- [What to work on]
Set down, exactly as they stand, the lines from the one containing "(199, 1066) none" through the last line of the records below, leaving every picture out.

- [Collection entries]
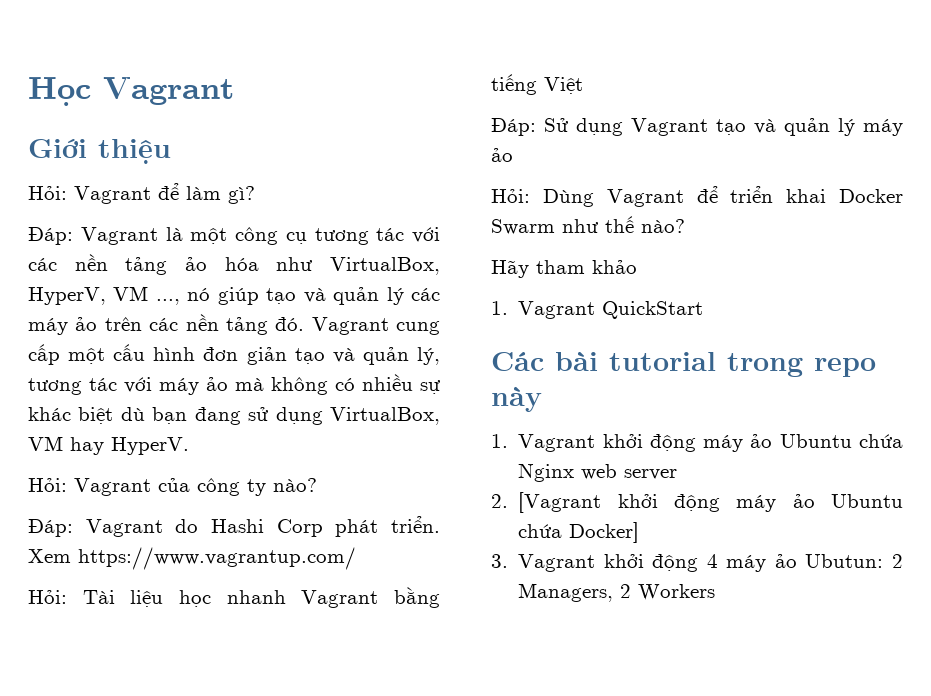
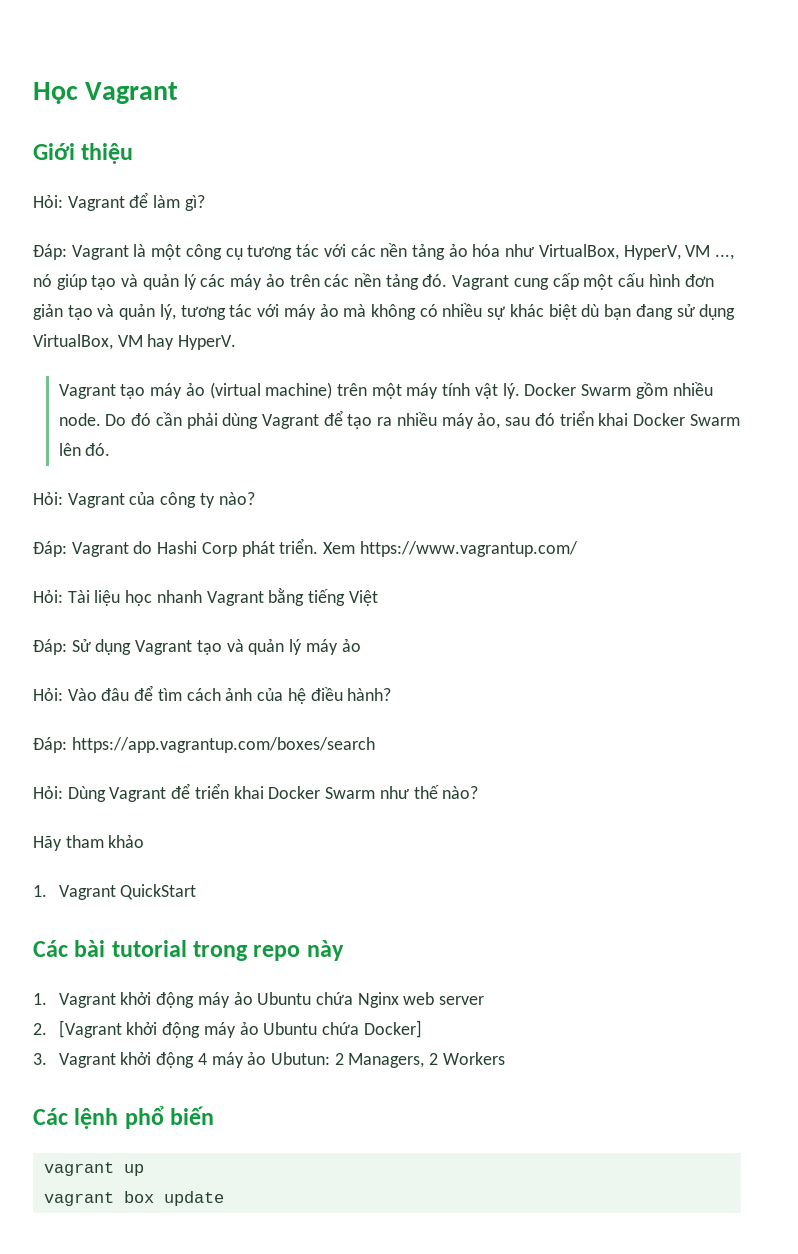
(189, 446) none -> [58,382,713,399] [58,410,740,429] [58,443,111,456] // Vagrant tạo máy ảo (virtual machine) trên một máy tính vật lý. Docker Swarm gồm nhiều node. Do đó cần phải dùng Vagrant để tạo ra nhiều máy ảo, sau đó triển khai Docker Swarm lên đó.
(513, 155) none -> [33,685,392,704] [33,737,375,753] // Hỏi: Vào đâu để tìm cách ảnh của hệ điều hành? // Đáp: https://app.vagrantup.com/boxes/search
(716, 592) none -> [33,1106,215,1129] [43,1162,144,1176] [43,1191,224,1206] // Các lệnh phổ biến // vagrant up // vagrant box update

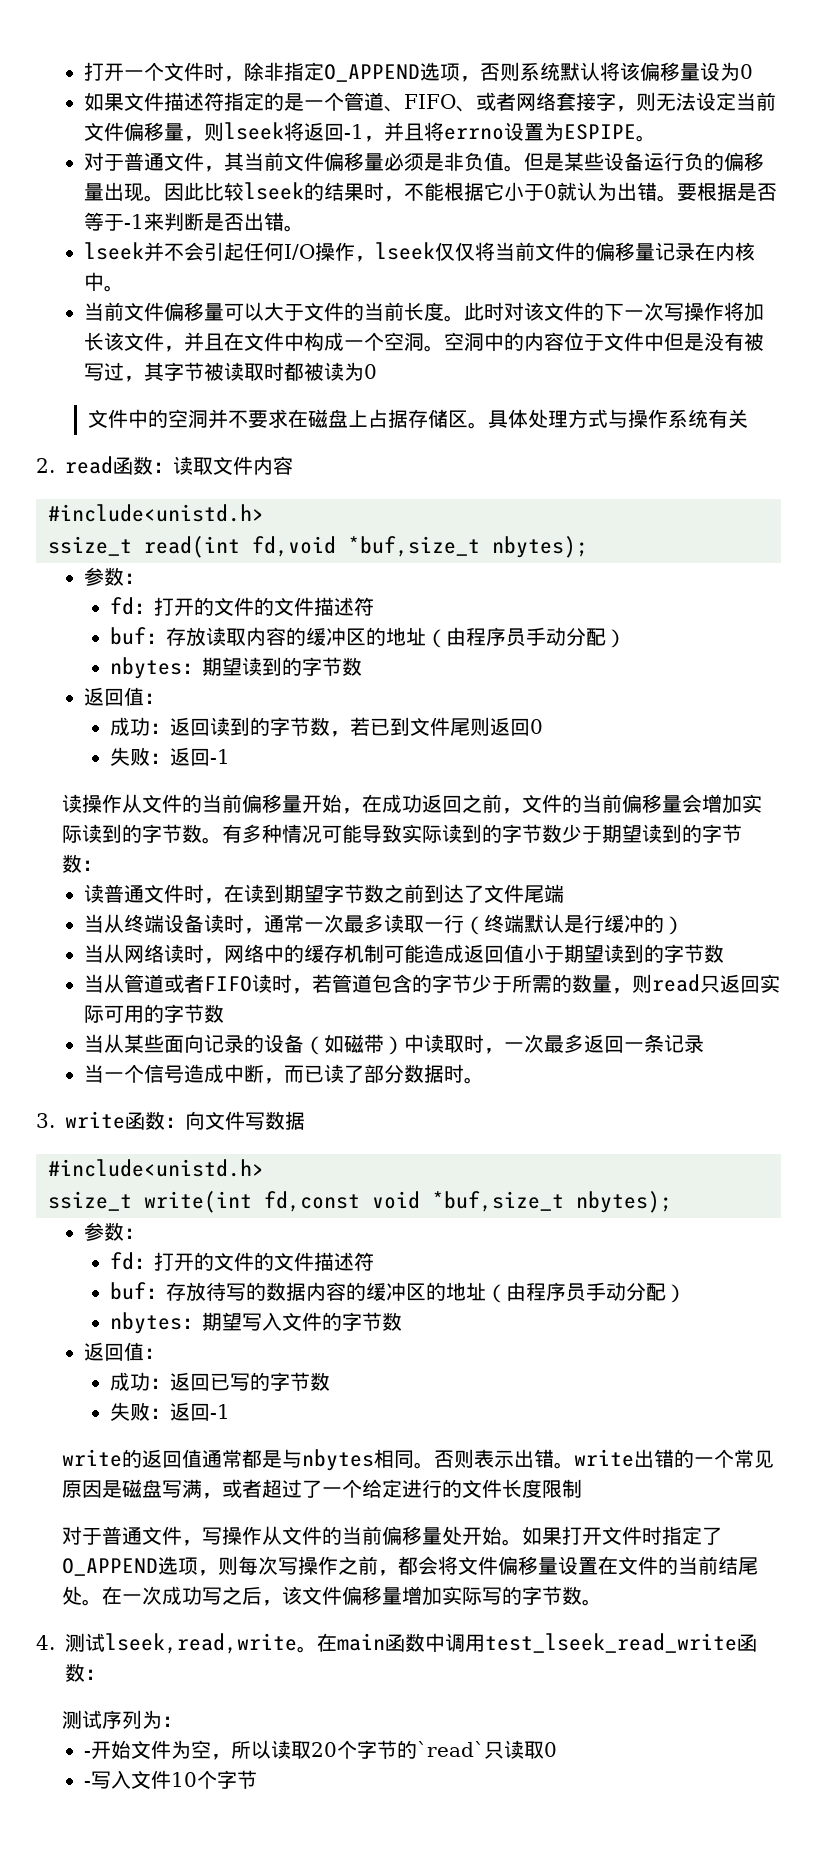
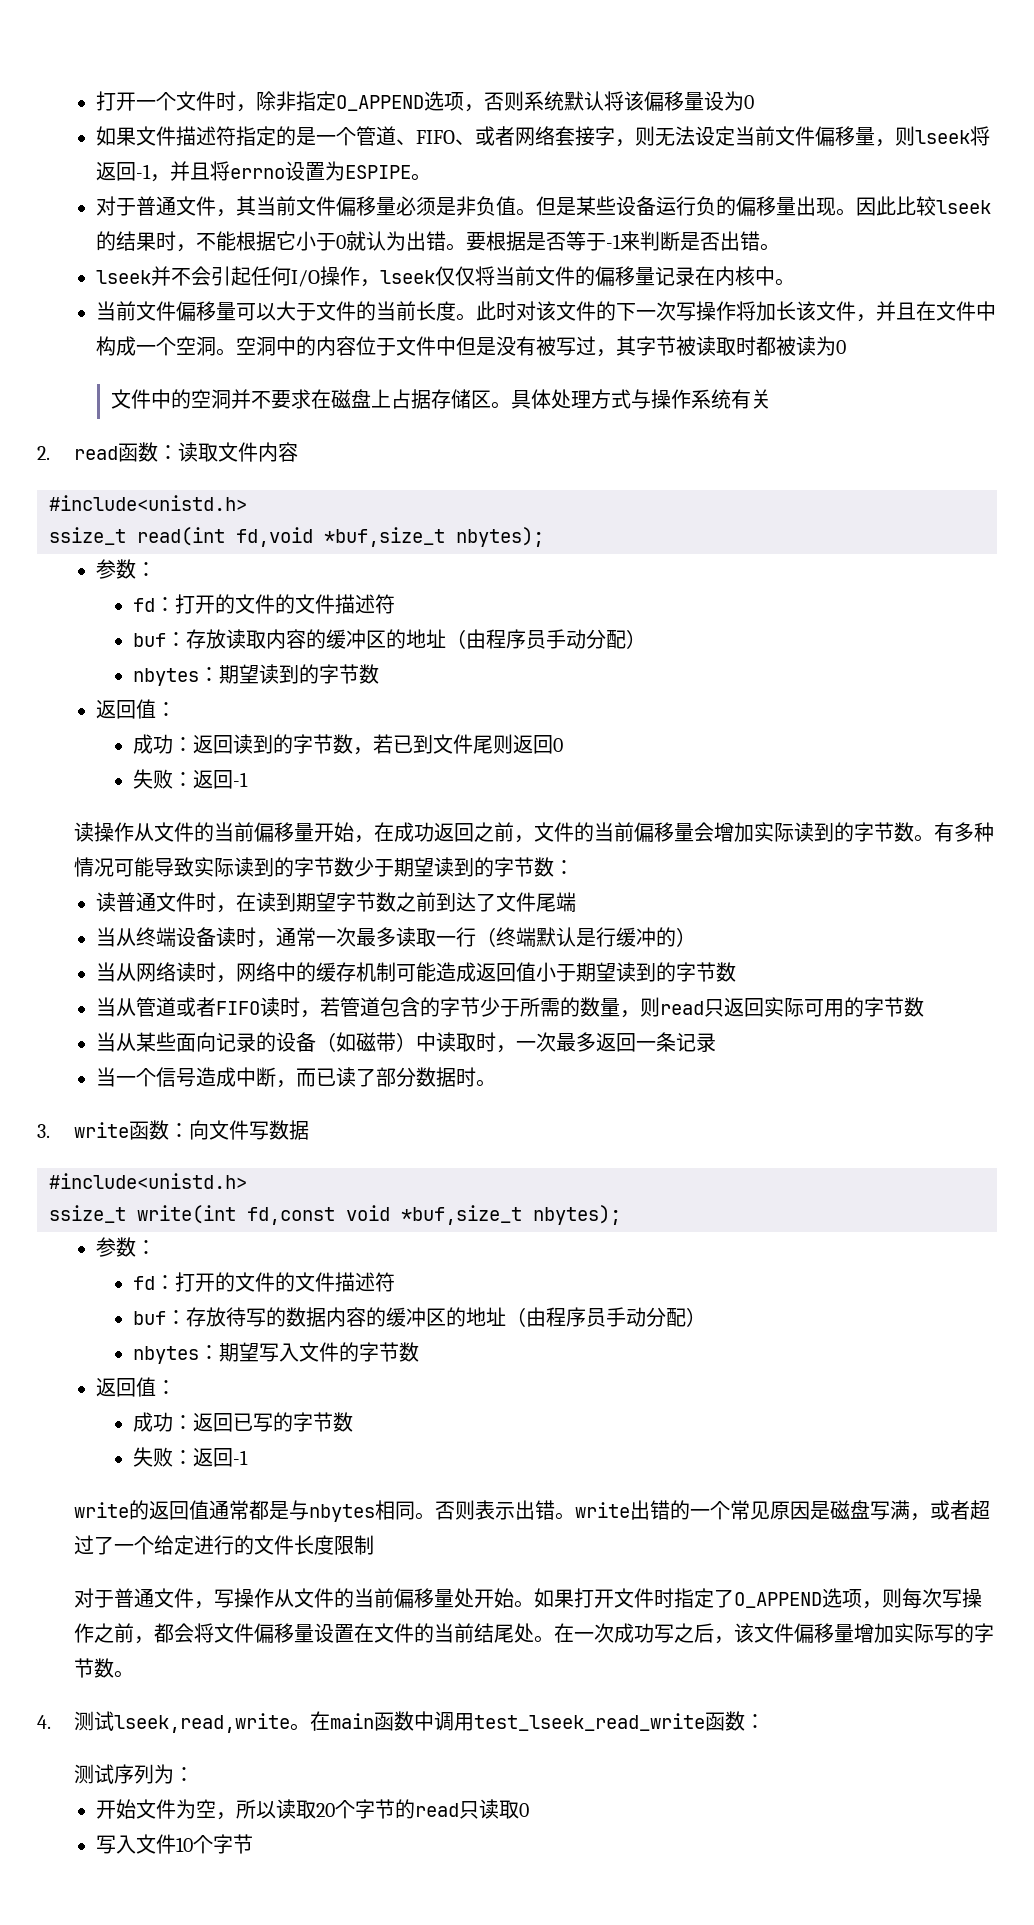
[84,1751,92,1757] - -> (195, 1774) none
[417,1741,485,1757] `read` -> [415,1803,460,1817] read
[84,1781,92,1787] - -> (530, 1810) none

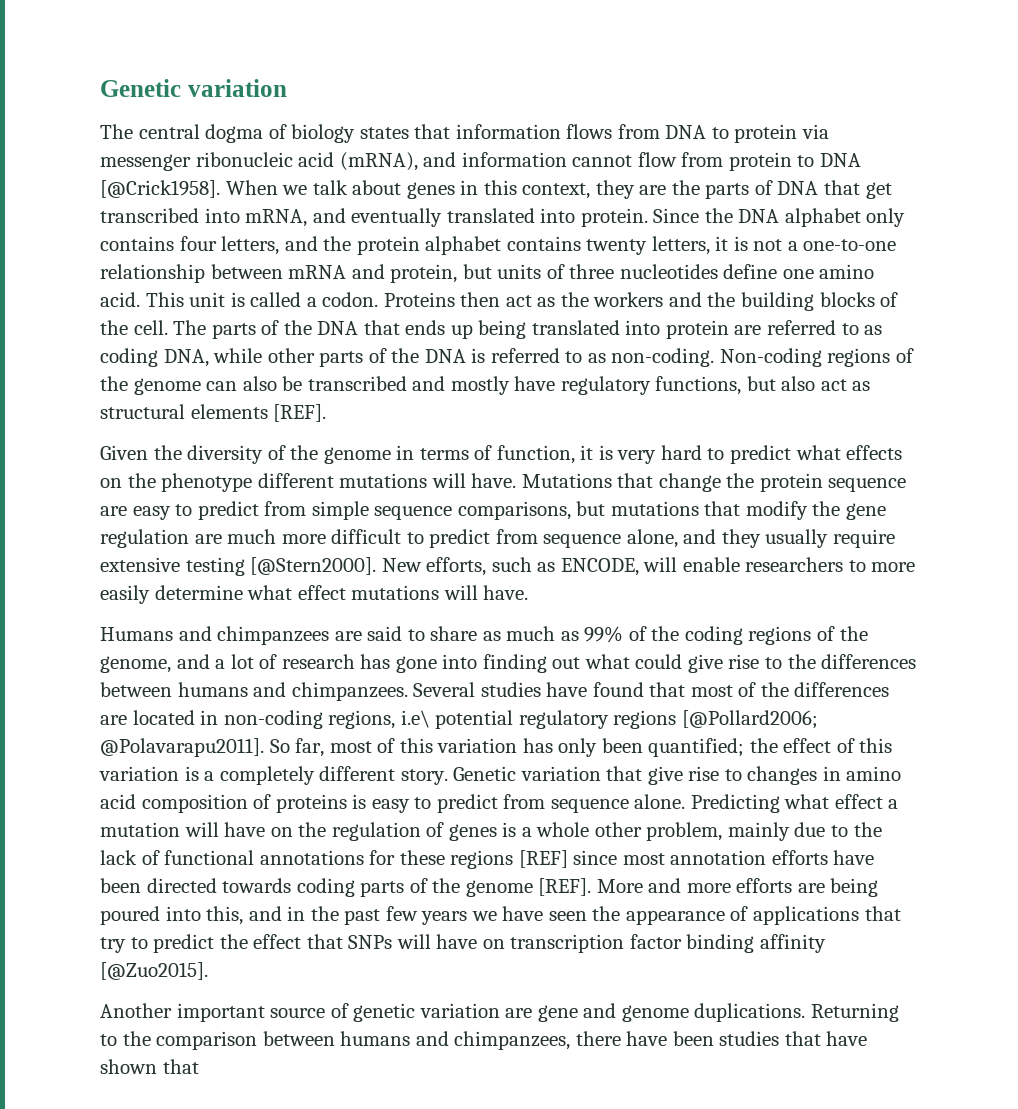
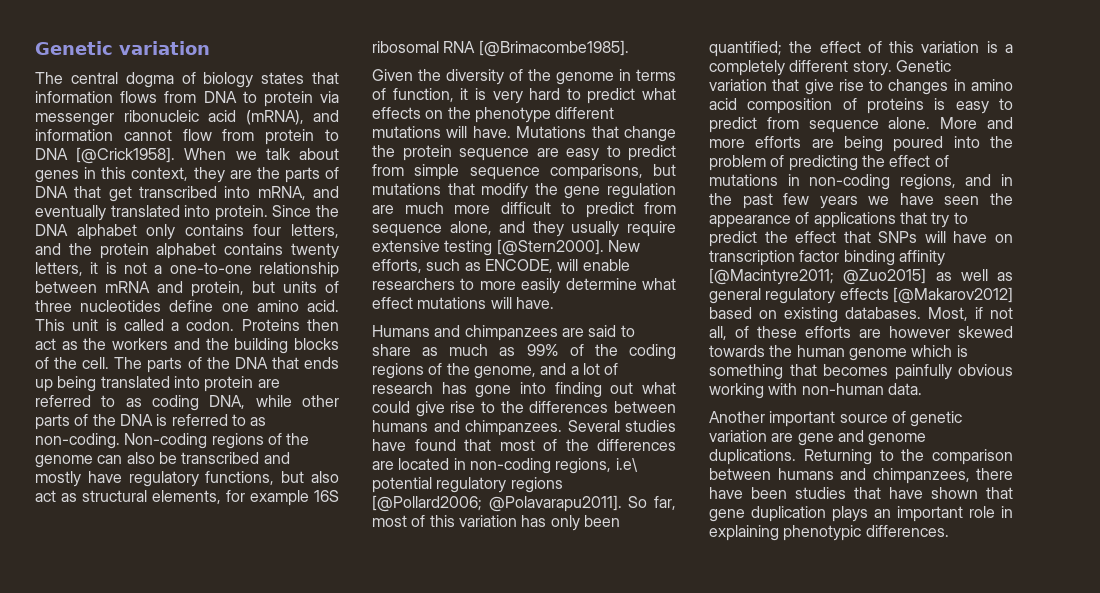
[190,404,327,422] elements [REF]. -> [152,490,339,506] [372,40,629,57] elements, for example 16S ribosomal RNA [@Brimacombe1985].
[690,794,899,813] [100,822,882,841] [100,850,875,869] [100,878,592,897] Predicting what effect a mutation will have on the regulation of genes is a whole other problem, mainly due to the lack of functional annotations for these regions [REF] since most annotation efforts have been directed towards coding parts of the genome [REF]. -> (931, 123) none
[206,906,244,925] this, -> [990,136,1013,148] [709,155,949,171] [709,174,956,190] the problem of predicting the effect of mutations in non-coding regions,
[100,962,208,980] [@Zuo2015]. -> [709,268,1013,285] [709,287,1013,304] [709,307,1013,323] [709,326,1013,340] [709,345,968,361] [709,364,1013,380] [709,383,922,399] [@Macintyre2011; @Zuo2015] as well as general regulatory effects [@Makarov2012] based on existing databases. Most, if not all, of these efforts are however skewed towards the human genome which is something that becomes painfully obvious working with non-human data.
(199, 1066) none -> [709,506,1013,522] [709,525,949,541] gene duplication plays an important role in explaining phenotypic differences.

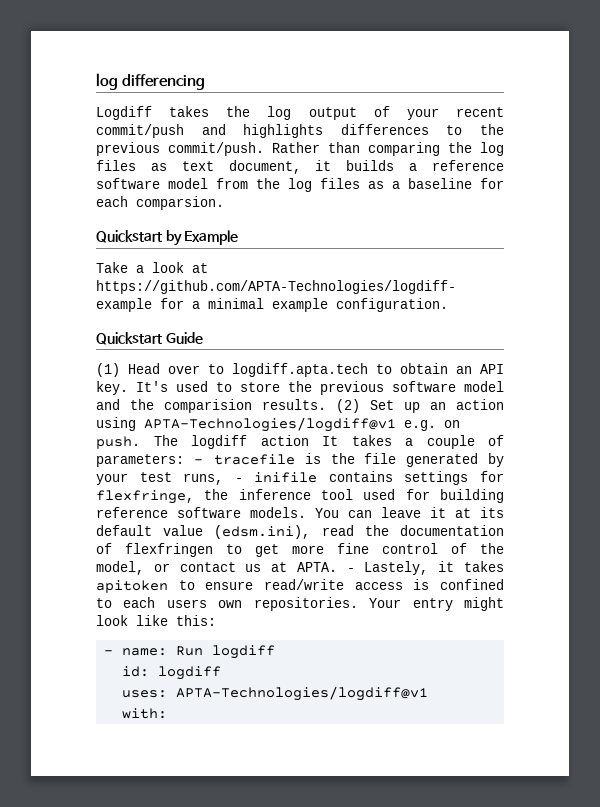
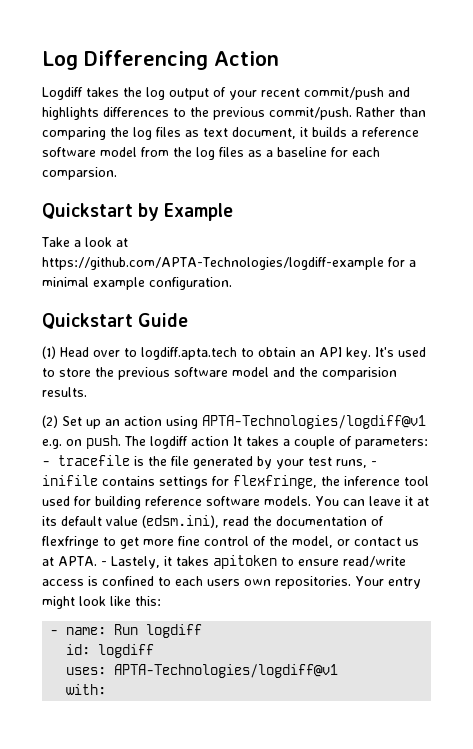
[96,73,205,90] log differencing -> [42,50,279,70] Log Differencing Action
(326, 404) none -> (87, 392) //
[125,543,213,557] flexfringen -> [42,536,99,549] flexfringe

- [Answer section]
(199, 1066) none -> [709,506,1013,522] [709,525,949,541] gene duplication plays an important role in explaining phenotypic differences.

[96,73,205,90] log differencing -> [42,50,279,70] Log Differencing Action
(326, 404) none -> (87, 392) //
[125,543,213,557] flexfringen -> [42,536,99,549] flexfringe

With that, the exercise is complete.